I. Bonding arrangements of each of the Depositors are incorporated by
reference to Item A of Part II to the Registration Statement on Form
S-6 under the Securities Act of 1933 for Municipal Investment Trust
Fund, Monthly Payment Series--573 Defined Asset Funds (Reg. No.
333-08241).
II. The date of organization of each of the Depositors is set forth in
Item B of Part II to the Registration Statement on Form S-6 under the
Securities Act of 1933 for Municipal Investment Trust Fund, Monthly
Payment Series--573 Defined Asset Funds (Reg. No. 333-08241) and is
herein incorporated by reference thereto.
III. The Charter and By-Laws of each of the Depositors are incorporated
herein by reference to Exhibits 1.3 through 1.12 to the Registration
Statement on Form S-6 under the Securities Act of 1933 for Municipal
Investment Trust Fund, Monthly Payment Series--573 Defined Asset Funds
(Reg.
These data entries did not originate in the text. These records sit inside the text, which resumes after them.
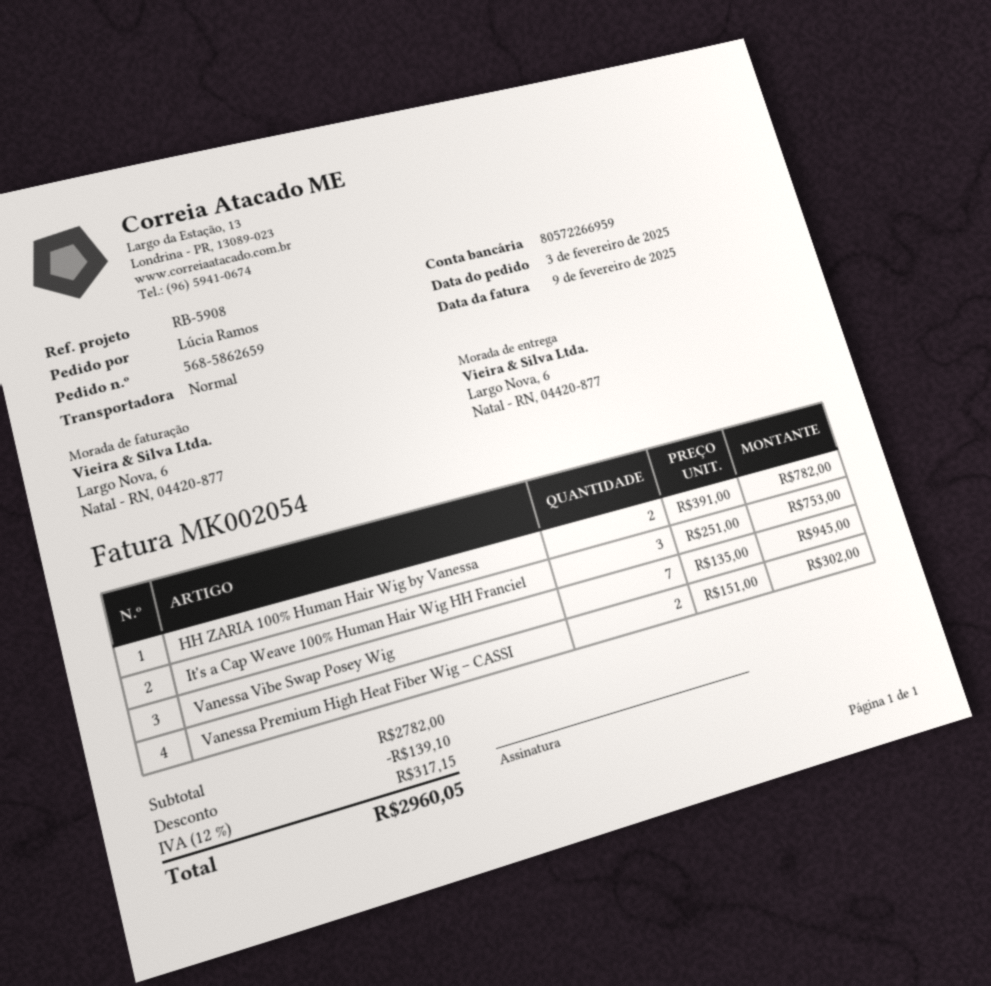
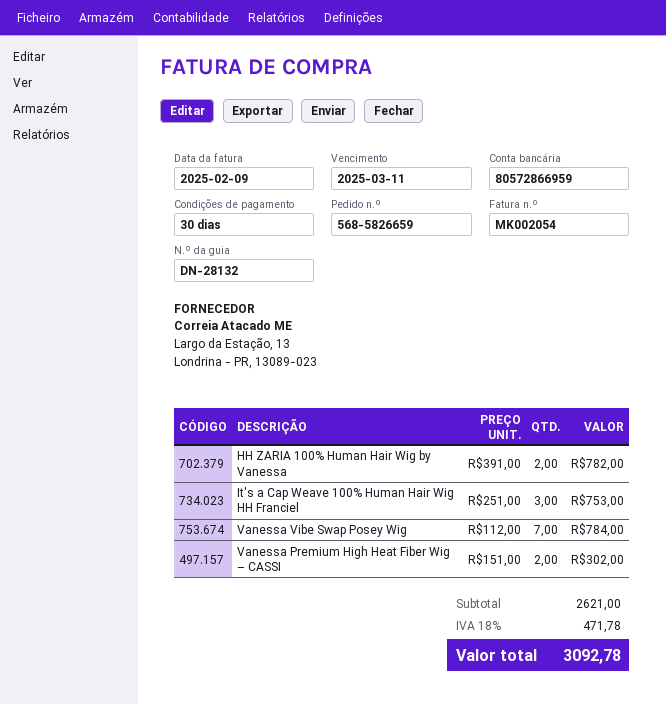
order number: 568-5862659 -> 568-5826659
bank account: 80572266959 -> 80572866959
Vanessa Vibe Swap Posey Wig: 7 x 135.00 = 945.00 -> 7 x 112.00 = 784.00
subtotal: 2782.00 -> 2621.00
discount: 139.10 -> none
tax: 12% = 317.15 -> 18% = 471.78
total: 2960.05 -> 3092.78

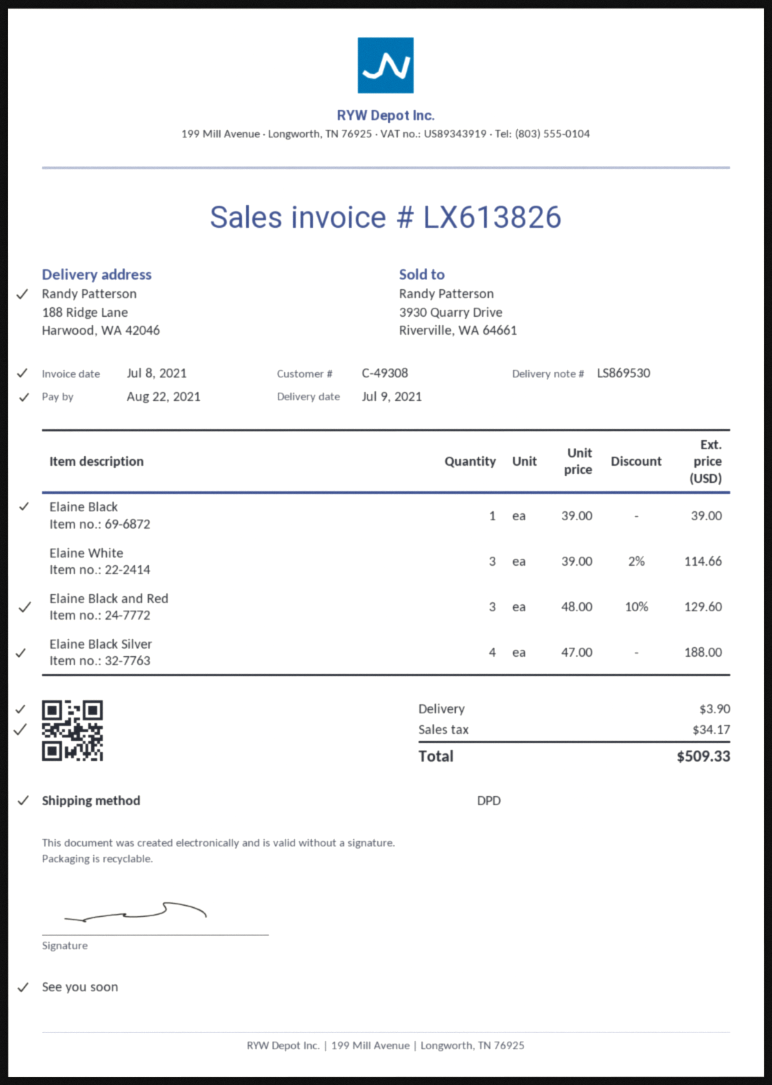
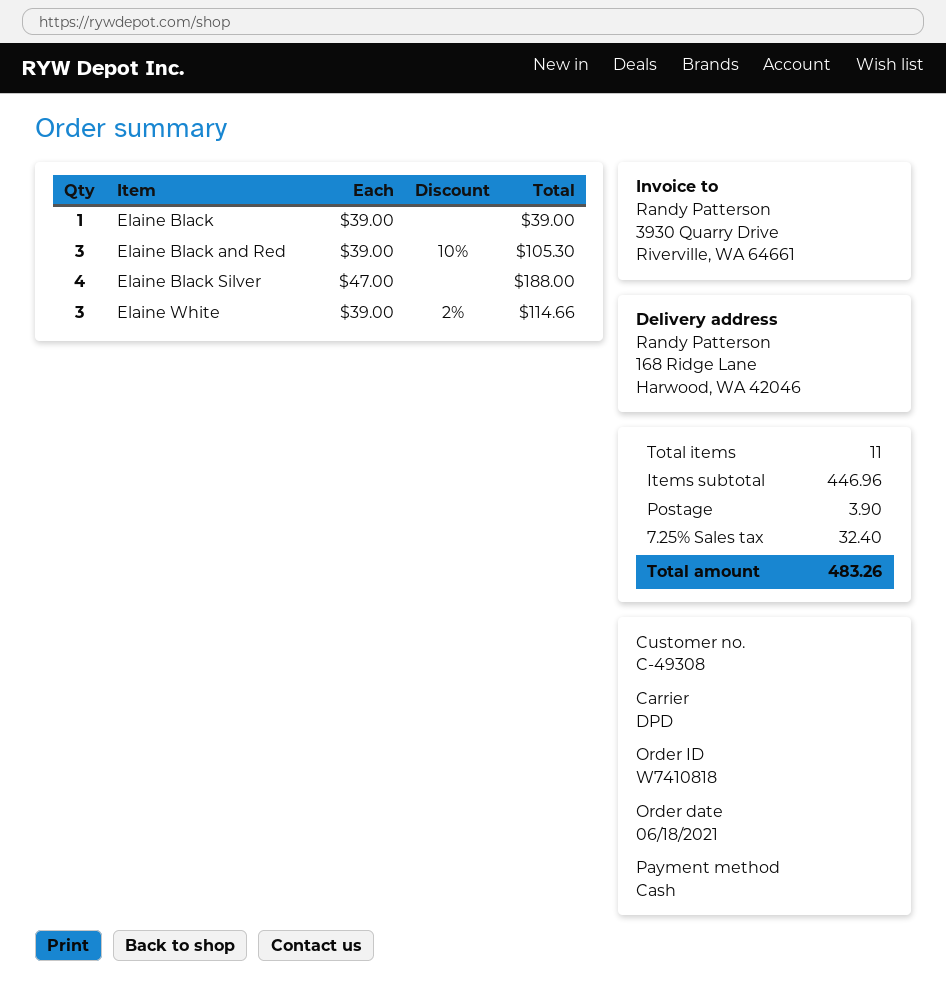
ship to: 188 Ridge Lane, Harwood, WA 42046 -> 168 Ridge Lane, Harwood, WA 42046
Elaine Black and Red: 3 x 48.00 - 10% = 129.60 -> 3 x 39.00 - 10% = 105.30
tax: 34.17 -> 32.40
total: 509.33 -> 483.26

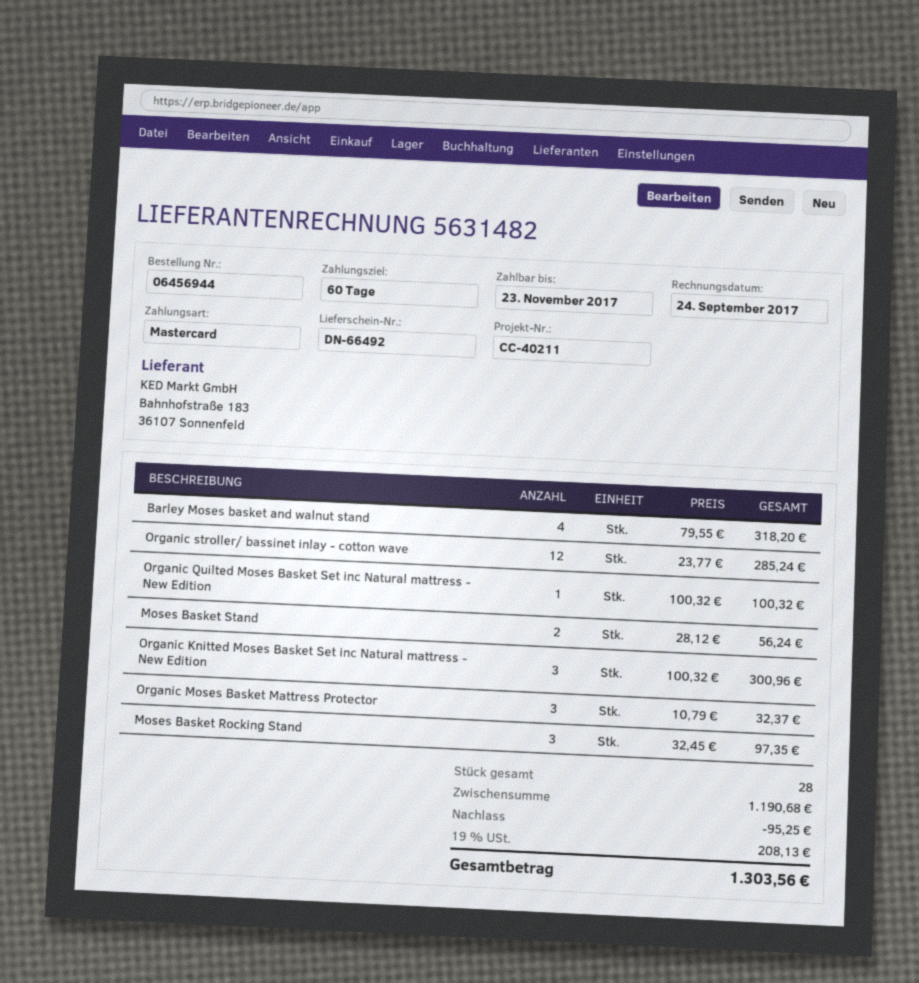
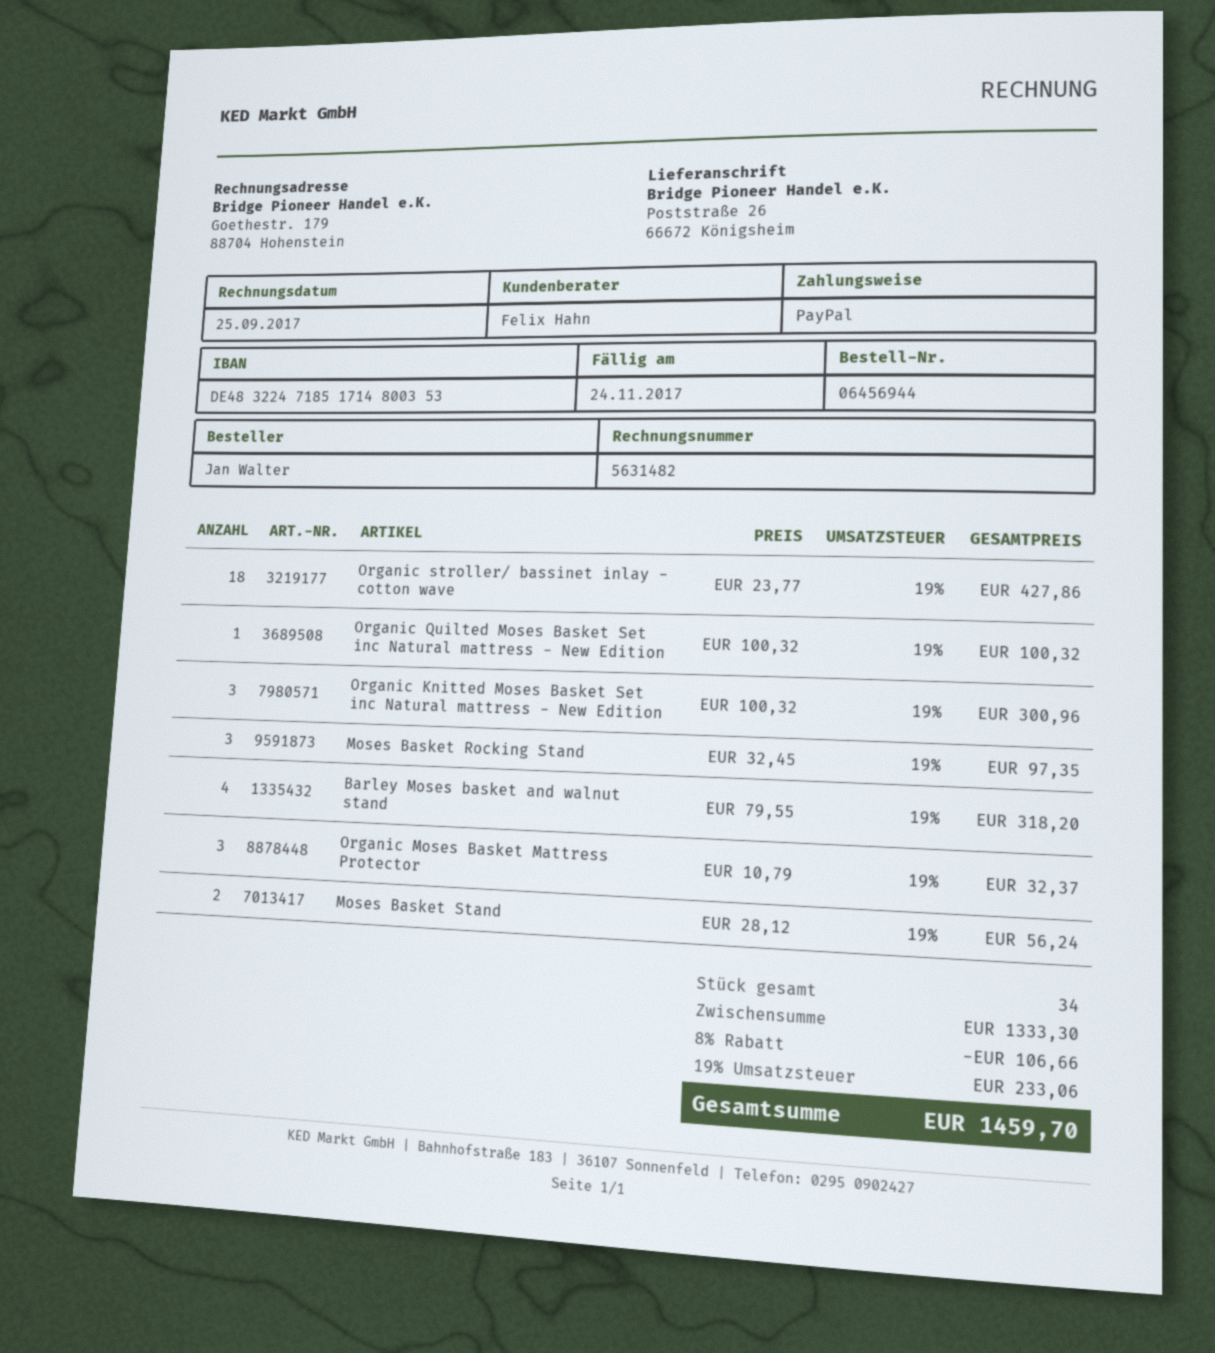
invoice date: 2017-09-24 -> 2017-09-25
due date: 2017-11-23 -> 2017-11-24
payment method: Mastercard -> PayPal
Organic stroller/ bassinet inlay - cotton wave: 12 x 23.77 = 285.24 -> 18 x 23.77 = 427.86
total quantity: 28 -> 34
subtotal: 1190.68 -> 1333.30
discount: 95.25 -> 106.66
tax: 19% = 208.13 -> 19% = 233.06
total: 1303.56 -> 1459.70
No. 333-08241).
IV. Information as to Officers and Directors of the Depositors has been filed
pursuant to Schedules A and D of Form BD under Rules 15b1-1 and 15b3-1
of the Securities Exchange Act of 1934 and is incorporated by
reference to the SEC filings indicated and made a part of this
Registration Statement:
SEC FILE OR
IDENTIFICATION NO.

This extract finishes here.